Im Supermarkt

Sozialfall sind die andern

Der Typ an der Kasse hat sein Geld vergessen. Und er hat die falsche Karte mit, eine, mit der er in dem Supermarkt zwar bezahlen könnte, auf der er aber kein Guthaben hat. Die Kassiererin schaut genervt. „Ich wohne gleich um die Ecke und hol die Karte schnell“, versucht er sie zu beschwichtigen. Trotzdem muss die Kassiererin die Buchung erst einmal stornieren.
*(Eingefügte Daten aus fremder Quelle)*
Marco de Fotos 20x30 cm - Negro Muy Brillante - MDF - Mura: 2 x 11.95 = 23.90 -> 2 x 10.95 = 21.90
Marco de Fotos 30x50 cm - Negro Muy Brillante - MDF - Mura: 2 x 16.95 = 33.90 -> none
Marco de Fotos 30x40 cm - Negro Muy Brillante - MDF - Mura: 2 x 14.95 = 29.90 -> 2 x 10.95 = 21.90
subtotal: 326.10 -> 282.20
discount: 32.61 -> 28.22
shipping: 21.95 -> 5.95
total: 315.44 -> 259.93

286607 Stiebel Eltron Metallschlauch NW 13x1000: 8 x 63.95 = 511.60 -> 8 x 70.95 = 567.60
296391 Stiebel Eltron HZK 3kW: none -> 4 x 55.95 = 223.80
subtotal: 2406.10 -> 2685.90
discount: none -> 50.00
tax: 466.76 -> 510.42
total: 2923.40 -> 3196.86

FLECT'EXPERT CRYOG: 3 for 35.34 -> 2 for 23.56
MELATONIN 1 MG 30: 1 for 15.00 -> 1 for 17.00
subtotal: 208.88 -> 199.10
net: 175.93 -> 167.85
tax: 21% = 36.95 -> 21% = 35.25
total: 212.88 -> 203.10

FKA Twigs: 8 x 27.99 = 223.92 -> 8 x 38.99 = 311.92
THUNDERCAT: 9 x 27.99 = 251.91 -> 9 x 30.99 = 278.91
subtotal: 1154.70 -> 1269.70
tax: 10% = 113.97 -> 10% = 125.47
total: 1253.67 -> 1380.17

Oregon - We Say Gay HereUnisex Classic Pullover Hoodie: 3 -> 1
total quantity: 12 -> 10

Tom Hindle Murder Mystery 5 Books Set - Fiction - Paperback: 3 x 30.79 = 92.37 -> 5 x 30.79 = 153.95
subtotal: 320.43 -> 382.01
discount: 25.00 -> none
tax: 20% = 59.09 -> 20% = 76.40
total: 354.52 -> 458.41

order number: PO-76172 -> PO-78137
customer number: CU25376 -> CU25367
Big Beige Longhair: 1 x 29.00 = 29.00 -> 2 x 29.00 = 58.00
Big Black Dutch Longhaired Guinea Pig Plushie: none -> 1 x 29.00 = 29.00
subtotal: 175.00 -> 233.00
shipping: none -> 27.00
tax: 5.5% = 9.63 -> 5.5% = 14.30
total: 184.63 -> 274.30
Der Typ sprintet los, zwei Tafeln Schokolade, eine Packung Kaugummi und ein Sixpack bleiben an der Kasse stehen. Die Kassiererin klingelt. Nichts passiert.

Von hinten in der Schlange gibt es Gedrängel. Ein Mann, der eine Menge Bierflaschen auf das Band gelegt hat, schimpft Unverständliches, das Wort Sozialfälle kommt wiederholt vor. Die Grimmigkeitsstufe der Kassiererin erreicht acht auf einer zehnstelligen Skala. Immer wieder blickt sie in Richtung Tür, aus der die Erlösung in Person der Filialleiterin samt Stornoschlüssel kommen sollte. Sie kommt nicht. Die Kassiererin klingelt zweimal kurz hintereinander, mit Nachdruck. „Bitte gehen Sie auch eine Kasse weiter“, ruft sie in Richtung der Schlange, die mittlerweile irgendwo zwischen den Hygieneartikeln endet.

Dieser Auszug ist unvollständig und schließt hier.